Task brief — Word for word, give the data again without its pictures.

Information —

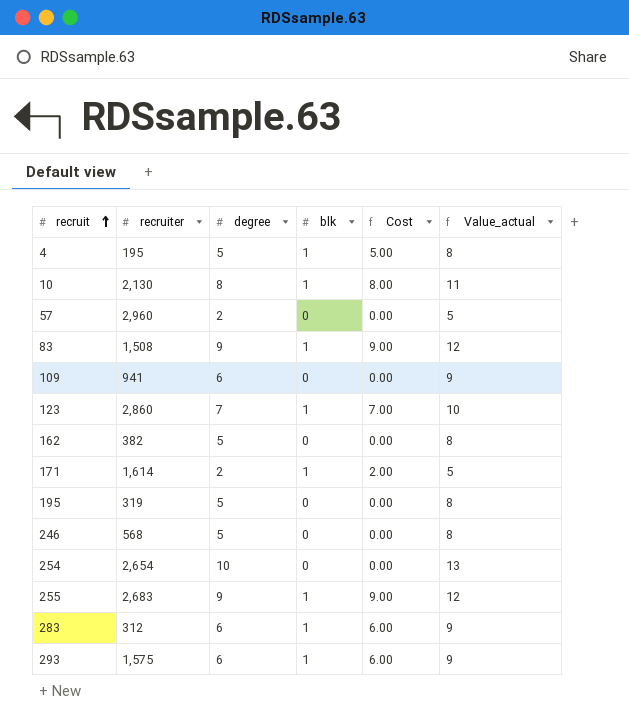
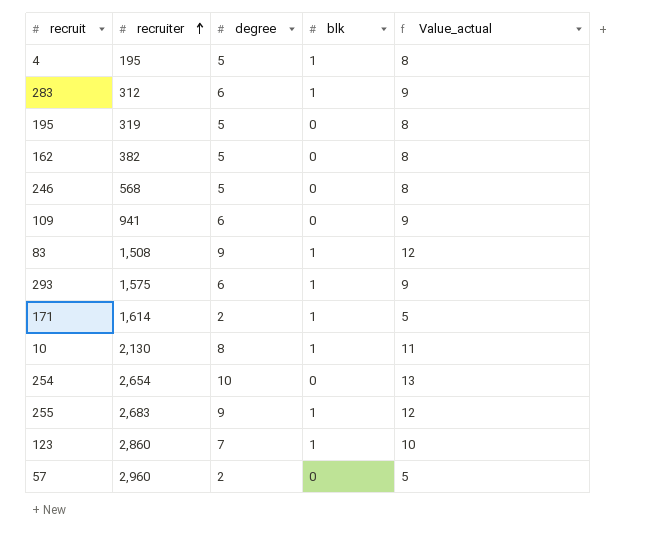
row order: recruit ascending -> recruiter ascending
column Cost | formula: [degree] * [blk] -> none

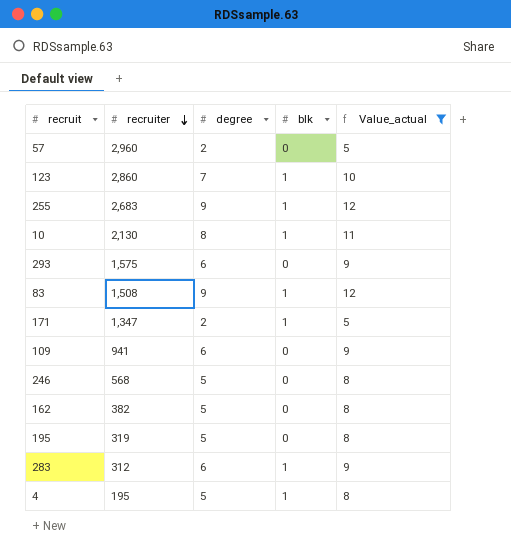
filter: none -> Value_actual != 13
row order: recruiter ascending -> recruiter descending
293 | blk: 1 -> 0
171 | recruiter: 1,614 -> 1,347

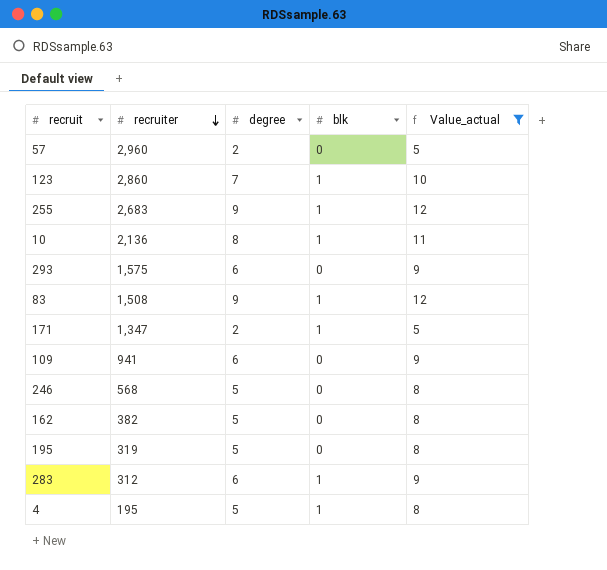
10 | recruiter: 2,130 -> 2,136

Task solution —
row order: recruit ascending -> recruiter ascending
column Cost | formula: [degree] * [blk] -> none

filter: none -> Value_actual != 13
row order: recruiter ascending -> recruiter descending
293 | blk: 1 -> 0
171 | recruiter: 1,614 -> 1,347

10 | recruiter: 2,130 -> 2,136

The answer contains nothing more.